I know I've told this story before, but, it seems appropriate to say again...
My story doesn't involve the death of a loved one, but, the demise of a marriage after 29 years and a complete disruption of normal routine.
Back in 2001 many things were happening. I had recently witnessed the exit of my second daughter from our fold due, happily, to marriage. Created a major gap in my life. My business had to be sold off due to a situation completely out of my control leading to bankruptcy along with many other loose ends. I was forced to take a job that I hated to a degree that isn't even explainable in order to just survive. At that point in time my wife decided that she really just didn't want to be married anymore, no other reason that I can tell. She left while I was at work with nothing more then a note left on the kitchen counter that read... "I have gone".
She filed for divorce almost immediately and I made the decision that I wasn't going to fight it. So within a few months it was final, I sold the house and split the equity and basically sat there in a stupor for what seemed like an eternity, but, was just a few months.

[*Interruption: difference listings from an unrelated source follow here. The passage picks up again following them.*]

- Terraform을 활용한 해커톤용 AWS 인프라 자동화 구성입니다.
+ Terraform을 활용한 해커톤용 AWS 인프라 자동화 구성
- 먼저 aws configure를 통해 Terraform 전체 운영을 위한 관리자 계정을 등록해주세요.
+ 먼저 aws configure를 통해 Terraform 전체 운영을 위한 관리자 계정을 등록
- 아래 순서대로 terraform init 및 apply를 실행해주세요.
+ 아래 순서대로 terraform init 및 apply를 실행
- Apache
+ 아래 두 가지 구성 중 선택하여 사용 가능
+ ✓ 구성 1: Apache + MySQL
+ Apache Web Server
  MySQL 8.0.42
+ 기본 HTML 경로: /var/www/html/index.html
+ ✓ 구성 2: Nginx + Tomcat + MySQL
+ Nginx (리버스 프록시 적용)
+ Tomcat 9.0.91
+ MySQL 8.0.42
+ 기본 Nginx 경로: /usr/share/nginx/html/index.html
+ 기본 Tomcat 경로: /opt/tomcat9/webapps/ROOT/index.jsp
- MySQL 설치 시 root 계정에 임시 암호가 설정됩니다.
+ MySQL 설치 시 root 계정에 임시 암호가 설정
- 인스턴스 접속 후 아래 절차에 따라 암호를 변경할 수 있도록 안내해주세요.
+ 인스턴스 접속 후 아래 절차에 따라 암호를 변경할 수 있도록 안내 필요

In the following February, I decided that I might feel better if I took a road trip to Florida and parts in between, and headed out on a cold snowy morning from Vermont into a cold rainy first and second day on the road. Arriving in Florida eventually, I went to MK. MK was a source of so many great memories of fun and family, little kids to pre-teens to teens. As I entered MK, I was overwhelmed with sadness and melancholy. I sat on a bench and just looked around for a while picturing those happy times together as a family. I took a couple of rides and felt a little better and then I realized that those memories, hopefully, will never be taken away from me. They happened and I was lucky enough to experience them
I was still depressed and discouraged. Everything I had worked my butt off for was gone. Some came under the heading of being how it was supposed to be others were just rotten things that happened and now I had to start over, by myself, and make a new life. I didn't know how I was going to do it and I wasn't exactly convinced that I could. Then I went to the Carrousel of Progress. All my previous visits to that was when it was theme to "Now is the best time" and for me it was. Here I was back again, not exactly feeling that way, however, Disney, perhaps sensing my despair decided to change the theme back to "Great Big Beautiful Tomorrow".
That motivated me to get off my butt, and rebuild. Get over what had happened and do what I was meant to do... move forward. I couldn't go back, but, I still could look back. Those good things happened and no one could take that away from me. Within a few months of struggle and frustration, things started to turn around and I got a job that I really liked that paid me more money then I had ever made in the past. That enabled me to look toward retirement and not meaning I would have to eat out of dumpsters outside of restaurants. My children were very supportive of me, and helped and gave encouragement wherever they could. I started to see that I really was a lucky guy and that I survived that very rough spot and was able to feel good again and enjoy my life.
Now, I know this isn't the same as losing a spouse to death, but, I hope that it will help you know that facing life is hard sometimes, but, we can come out the other side stronger then we went in. Good luck and hang in there. We get our life out of living and making the best we can out of bad situations.